ASSIGNMENT »
Among the entries that follow, the required portion opens with the line containing "none -> <div>[17:40:34]" and closes with the line containing "color: #701a75 ->". Give that portion again exactly, and nothing else.

──────────────────────────────

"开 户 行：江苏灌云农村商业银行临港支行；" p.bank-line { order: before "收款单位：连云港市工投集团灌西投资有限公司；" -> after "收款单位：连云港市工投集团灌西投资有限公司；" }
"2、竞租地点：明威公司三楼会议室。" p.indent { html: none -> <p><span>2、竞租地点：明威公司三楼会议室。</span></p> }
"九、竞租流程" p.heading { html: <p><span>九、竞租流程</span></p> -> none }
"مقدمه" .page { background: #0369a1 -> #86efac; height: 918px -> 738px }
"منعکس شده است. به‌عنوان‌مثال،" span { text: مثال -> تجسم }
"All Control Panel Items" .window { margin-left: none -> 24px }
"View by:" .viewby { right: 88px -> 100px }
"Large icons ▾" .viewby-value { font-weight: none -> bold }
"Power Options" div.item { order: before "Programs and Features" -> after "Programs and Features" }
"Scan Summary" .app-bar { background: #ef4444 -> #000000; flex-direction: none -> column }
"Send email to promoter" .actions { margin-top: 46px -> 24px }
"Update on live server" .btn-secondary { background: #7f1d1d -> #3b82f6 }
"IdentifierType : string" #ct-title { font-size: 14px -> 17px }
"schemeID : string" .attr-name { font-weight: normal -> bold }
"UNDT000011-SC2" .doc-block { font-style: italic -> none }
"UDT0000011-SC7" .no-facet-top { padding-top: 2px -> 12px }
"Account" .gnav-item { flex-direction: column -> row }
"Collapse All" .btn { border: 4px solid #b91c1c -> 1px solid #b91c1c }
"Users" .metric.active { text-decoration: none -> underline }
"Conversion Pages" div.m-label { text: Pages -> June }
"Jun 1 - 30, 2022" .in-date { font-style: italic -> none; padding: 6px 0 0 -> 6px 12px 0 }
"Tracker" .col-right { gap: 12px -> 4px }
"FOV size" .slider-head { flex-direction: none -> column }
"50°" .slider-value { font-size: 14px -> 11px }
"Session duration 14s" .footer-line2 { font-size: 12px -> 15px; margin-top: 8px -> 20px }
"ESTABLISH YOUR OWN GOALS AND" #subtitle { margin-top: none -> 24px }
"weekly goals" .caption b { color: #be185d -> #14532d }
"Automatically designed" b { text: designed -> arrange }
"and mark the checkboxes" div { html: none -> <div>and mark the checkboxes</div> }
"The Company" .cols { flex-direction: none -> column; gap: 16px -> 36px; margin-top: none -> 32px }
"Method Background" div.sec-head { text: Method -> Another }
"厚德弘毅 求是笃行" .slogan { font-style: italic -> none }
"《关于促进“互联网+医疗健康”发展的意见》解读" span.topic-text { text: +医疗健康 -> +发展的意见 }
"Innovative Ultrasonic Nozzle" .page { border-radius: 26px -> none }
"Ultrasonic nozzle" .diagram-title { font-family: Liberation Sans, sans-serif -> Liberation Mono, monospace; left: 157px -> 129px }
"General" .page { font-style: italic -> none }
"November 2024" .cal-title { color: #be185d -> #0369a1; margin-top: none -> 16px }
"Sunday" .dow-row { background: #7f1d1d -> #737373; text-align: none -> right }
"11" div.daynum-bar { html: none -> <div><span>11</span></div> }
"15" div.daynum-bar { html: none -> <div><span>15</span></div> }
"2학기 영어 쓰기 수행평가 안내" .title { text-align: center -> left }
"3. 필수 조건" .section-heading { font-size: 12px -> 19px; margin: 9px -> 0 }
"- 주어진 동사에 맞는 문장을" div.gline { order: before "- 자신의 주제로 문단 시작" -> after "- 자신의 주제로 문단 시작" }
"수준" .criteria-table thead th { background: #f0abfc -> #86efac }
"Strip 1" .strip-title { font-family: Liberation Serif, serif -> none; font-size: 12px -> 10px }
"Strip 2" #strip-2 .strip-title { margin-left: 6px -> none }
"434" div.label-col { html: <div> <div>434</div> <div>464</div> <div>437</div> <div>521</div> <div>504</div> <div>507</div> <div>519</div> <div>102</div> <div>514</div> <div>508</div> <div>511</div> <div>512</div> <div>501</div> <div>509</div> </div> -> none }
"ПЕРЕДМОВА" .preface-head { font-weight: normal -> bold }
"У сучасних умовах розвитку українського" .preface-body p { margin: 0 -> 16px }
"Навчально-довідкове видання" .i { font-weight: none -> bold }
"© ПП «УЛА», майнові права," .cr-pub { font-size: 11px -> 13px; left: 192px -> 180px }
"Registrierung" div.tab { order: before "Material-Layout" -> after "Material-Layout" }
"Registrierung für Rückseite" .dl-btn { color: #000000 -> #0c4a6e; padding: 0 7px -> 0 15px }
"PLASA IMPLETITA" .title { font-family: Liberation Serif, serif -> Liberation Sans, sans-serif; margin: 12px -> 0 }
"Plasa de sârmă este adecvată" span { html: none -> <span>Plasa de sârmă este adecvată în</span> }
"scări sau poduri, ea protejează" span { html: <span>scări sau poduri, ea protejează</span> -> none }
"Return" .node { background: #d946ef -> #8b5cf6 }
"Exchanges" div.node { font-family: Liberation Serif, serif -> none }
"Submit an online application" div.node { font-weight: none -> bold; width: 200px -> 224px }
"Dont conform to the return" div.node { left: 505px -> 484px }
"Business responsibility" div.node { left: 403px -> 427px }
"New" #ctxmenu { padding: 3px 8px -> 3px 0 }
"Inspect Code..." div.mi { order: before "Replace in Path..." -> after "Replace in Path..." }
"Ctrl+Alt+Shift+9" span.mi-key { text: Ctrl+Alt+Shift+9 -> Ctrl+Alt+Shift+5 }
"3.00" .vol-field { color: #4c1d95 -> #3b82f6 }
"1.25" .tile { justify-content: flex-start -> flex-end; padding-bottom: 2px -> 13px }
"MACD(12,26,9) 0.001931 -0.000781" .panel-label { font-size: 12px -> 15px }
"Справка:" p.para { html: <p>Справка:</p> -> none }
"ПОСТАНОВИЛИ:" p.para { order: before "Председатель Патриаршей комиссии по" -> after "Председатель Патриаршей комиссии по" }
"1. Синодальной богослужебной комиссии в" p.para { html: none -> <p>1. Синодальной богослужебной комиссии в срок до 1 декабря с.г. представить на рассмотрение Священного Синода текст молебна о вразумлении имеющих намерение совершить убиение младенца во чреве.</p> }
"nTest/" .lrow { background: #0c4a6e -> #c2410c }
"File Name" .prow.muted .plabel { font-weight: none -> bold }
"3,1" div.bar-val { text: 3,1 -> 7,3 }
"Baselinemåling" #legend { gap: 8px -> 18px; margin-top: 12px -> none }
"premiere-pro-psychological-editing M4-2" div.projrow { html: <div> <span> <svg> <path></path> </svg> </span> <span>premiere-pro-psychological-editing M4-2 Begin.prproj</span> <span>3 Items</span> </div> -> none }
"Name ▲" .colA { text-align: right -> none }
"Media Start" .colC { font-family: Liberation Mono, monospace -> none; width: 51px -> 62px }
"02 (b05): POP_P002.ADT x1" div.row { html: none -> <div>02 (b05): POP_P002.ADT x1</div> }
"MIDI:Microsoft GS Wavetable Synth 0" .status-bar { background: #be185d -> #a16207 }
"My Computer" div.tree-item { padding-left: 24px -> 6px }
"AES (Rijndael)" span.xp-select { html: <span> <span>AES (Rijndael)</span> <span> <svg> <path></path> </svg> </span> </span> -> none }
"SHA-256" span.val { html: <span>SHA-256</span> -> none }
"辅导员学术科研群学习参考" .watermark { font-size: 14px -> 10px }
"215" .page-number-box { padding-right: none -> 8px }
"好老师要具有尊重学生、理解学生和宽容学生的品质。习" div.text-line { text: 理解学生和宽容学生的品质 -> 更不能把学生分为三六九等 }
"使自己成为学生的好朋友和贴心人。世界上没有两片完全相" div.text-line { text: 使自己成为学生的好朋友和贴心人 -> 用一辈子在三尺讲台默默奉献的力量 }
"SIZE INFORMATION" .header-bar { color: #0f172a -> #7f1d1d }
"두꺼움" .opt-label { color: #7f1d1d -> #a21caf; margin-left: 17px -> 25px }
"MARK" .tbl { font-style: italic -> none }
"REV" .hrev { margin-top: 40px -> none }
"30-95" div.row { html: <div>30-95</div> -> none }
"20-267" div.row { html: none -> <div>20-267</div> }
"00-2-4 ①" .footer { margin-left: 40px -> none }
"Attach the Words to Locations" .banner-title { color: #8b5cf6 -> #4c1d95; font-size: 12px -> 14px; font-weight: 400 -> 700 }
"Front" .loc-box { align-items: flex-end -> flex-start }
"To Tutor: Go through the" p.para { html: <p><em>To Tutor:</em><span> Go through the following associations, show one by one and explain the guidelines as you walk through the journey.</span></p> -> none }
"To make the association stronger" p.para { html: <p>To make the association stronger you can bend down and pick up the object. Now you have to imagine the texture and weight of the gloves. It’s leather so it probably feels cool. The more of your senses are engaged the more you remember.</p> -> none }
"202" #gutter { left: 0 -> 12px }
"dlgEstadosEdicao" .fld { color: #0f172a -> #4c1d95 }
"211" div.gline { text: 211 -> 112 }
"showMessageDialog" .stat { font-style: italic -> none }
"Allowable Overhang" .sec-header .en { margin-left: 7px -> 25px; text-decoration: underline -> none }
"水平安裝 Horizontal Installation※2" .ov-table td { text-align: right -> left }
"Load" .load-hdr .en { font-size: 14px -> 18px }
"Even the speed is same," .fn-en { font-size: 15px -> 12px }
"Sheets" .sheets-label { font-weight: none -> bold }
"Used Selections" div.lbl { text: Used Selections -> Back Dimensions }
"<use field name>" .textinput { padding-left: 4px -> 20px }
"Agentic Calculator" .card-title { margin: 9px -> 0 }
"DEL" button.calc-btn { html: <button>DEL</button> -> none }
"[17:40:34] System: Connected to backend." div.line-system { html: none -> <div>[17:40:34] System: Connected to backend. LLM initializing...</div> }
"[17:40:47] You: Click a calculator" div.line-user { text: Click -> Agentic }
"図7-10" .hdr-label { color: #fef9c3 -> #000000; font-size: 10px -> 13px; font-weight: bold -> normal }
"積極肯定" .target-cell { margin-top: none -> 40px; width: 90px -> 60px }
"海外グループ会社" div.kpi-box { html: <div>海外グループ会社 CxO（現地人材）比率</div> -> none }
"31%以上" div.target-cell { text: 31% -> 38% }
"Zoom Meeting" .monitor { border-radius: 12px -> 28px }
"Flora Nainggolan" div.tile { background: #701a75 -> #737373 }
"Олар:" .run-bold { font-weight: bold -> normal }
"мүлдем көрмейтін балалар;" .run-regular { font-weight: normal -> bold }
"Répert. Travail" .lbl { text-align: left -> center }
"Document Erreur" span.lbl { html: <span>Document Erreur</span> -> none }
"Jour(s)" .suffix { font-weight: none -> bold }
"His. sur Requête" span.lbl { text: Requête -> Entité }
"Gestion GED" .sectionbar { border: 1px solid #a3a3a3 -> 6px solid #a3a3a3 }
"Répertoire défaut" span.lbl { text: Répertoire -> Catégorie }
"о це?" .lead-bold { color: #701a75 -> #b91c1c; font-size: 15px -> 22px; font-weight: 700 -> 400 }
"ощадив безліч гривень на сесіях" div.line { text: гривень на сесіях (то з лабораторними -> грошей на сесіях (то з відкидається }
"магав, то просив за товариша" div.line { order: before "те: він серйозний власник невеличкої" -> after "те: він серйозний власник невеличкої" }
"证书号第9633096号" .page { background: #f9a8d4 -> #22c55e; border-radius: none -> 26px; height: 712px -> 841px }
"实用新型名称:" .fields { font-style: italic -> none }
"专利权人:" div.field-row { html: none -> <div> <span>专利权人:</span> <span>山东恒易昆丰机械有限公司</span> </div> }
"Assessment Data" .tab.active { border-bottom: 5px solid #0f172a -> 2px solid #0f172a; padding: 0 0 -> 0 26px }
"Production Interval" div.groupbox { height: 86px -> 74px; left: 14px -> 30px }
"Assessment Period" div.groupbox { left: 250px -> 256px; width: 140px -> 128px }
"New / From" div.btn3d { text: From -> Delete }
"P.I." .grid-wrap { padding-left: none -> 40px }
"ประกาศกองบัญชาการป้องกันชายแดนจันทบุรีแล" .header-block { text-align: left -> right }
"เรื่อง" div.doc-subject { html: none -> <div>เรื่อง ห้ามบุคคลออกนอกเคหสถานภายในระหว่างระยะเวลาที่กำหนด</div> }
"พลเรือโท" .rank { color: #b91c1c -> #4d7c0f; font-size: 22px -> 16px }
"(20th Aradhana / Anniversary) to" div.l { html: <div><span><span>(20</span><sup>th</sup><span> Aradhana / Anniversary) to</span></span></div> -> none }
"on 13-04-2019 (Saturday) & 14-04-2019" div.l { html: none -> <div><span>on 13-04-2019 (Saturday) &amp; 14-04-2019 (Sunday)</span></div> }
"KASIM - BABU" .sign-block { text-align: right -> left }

──────────────────────────────

ANSWER FOR THE TASK »
"[17:40:34] System: Connected to backend." div.line-system { html: none -> <div>[17:40:34] System: Connected to backend. LLM initializing...</div> }
"[17:40:47] You: Click a calculator" div.line-user { text: Click -> Agentic }
"図7-10" .hdr-label { color: #fef9c3 -> #000000; font-size: 10px -> 13px; font-weight: bold -> normal }
"積極肯定" .target-cell { margin-top: none -> 40px; width: 90px -> 60px }
"海外グループ会社" div.kpi-box { html: <div>海外グループ会社 CxO（現地人材）比率</div> -> none }
"31%以上" div.target-cell { text: 31% -> 38% }
"Zoom Meeting" .monitor { border-radius: 12px -> 28px }
"Flora Nainggolan" div.tile { background: #701a75 -> #737373 }
"Олар:" .run-bold { font-weight: bold -> normal }
"мүлдем көрмейтін балалар;" .run-regular { font-weight: normal -> bold }
"Répert. Travail" .lbl { text-align: left -> center }
"Document Erreur" span.lbl { html: <span>Document Erreur</span> -> none }
"Jour(s)" .suffix { font-weight: none -> bold }
"His. sur Requête" span.lbl { text: Requête -> Entité }
"Gestion GED" .sectionbar { border: 1px solid #a3a3a3 -> 6px solid #a3a3a3 }
"Répertoire défaut" span.lbl { text: Répertoire -> Catégorie }
"о це?" .lead-bold { color: #701a75 -> #b91c1c; font-size: 15px -> 22px; font-weight: 700 -> 400 }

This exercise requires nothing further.